Muere la revoluciĂłn. Spanish smartphone maker Geeksphone has confirmed it’s stepping out of the mobile making game almost six years after founding a startup business to build handsets for an enthusiast community of geeks looking for something a little different to mainstream smartphones.
In a note posted to its user forum, spotted earlier by Tech.eu, Geeksphone writes that the mobile ecosystem has moved on and its founding concept of serving a niche geek community is no longer a viable way to differentiate a mobile handset business.
“The reality of the company today is very different from what it was in the beginning, since the concept of innovation based on a passionate geek community, talented and creative, has now much less sense and it is a differentiation, which currently generates little interest in the mobile environment in relation to the 2009 date of our creation,” it writes.
It’s unclear how many handsets Geeksphone has sold over its five+ years of operation. It released six handsets in all, and refers only to selling “several thousand terminals”. It started out building Android based smartphones but also branched into Firefox OS, and a multi-OS handset where users could choose to between Android or FFOS post-purchase.
It’s fair to say that FFOS has failed to gain traction in the market, despite significant carrier backing at launch. While competing as an Android OEM has only got tougher and more competitive since 2009, even as handset choice has proliferated for buyers, quality has gone up and price-tags have been squeezed, shrinking the appeal of Geeksphone’s proposition.
By far the startup’s most high profile success was forming an alliance, at the start of 2014, with secure communications provider Silent Circle to build a security hardened Android handset, called Blackphone — riding a wave of pro-privacy feeling in the wake of the Snowden revelations.

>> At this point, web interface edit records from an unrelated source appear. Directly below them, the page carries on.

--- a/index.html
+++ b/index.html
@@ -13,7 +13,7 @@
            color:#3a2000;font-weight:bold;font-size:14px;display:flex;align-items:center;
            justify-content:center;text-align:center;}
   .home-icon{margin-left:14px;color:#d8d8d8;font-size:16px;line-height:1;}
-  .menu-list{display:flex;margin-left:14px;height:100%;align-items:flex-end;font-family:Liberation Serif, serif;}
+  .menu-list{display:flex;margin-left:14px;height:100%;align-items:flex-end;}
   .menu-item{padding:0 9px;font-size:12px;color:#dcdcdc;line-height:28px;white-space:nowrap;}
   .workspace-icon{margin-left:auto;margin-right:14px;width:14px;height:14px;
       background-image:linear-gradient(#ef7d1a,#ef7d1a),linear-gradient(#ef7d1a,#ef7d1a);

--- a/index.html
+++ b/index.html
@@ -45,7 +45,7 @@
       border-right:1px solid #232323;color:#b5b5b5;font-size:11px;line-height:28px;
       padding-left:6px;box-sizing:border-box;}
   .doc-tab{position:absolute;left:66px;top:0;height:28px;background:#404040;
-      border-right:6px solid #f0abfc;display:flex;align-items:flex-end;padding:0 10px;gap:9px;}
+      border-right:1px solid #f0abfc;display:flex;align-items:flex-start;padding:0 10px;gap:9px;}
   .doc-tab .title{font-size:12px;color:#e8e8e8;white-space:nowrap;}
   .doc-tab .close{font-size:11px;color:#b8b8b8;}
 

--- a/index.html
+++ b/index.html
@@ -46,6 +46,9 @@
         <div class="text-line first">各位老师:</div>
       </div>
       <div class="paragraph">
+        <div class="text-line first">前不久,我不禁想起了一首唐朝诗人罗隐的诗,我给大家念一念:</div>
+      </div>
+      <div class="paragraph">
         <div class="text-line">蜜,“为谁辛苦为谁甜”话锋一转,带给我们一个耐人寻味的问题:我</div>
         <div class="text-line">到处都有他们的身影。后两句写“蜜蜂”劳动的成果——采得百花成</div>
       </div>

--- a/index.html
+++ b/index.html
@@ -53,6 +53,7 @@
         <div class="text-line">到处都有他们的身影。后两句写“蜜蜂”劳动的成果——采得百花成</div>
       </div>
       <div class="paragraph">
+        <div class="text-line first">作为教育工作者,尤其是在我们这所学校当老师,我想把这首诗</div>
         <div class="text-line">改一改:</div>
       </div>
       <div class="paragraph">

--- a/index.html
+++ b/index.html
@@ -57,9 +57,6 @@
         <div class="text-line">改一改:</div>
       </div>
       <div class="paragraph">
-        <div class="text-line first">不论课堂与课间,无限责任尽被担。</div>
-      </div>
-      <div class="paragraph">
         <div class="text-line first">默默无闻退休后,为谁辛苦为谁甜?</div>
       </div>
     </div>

Silent Circle has since bought out its erstwhile hardware partner, and acquired all its engineering staff, along with co-founder Javier Aguera. So Geeksphone’s legacy lives on there. The Blackphone makers are targeting the gap in the market left by the collapse of Blackberry’s business, shifting from the original prosumer proposition towards a BYOD enterprise mobile security sales pitch.
Meanwhile Geeksphone’s other co-founder, Rodrigo Silva-Ramos, is moving on to focus on the geeks!me wearables brand, announced back in February. Its first product — an activity tracker that will also let users monitor their sex lives — is due to launch in the “upcoming months”.
What happens to Geeksphone’s code? It says it is open sourcing “all the tools that we are legally able to spread” so its users can continue development of its software if they wish, although it notes it also has licensing agreements with third parties which mean that some software cannot be made public.
Existing Geeksphone users will continue to be offered technical support — honoring existing terms of warranty and support of any buyers.
In related mobile startup news this week, Finland’s Jolla, which makes both its own handset hardware and its own mobile OS (called Sailfish), has also stepped back from building phones. It’s dividing into two businesses, with the lion’s share of existing resources going to the new Jolla Ltd which is fully focused on mobile OS development and licensing. A second business will apparently be formed to make smart devices later this summer, although it will be much smaller.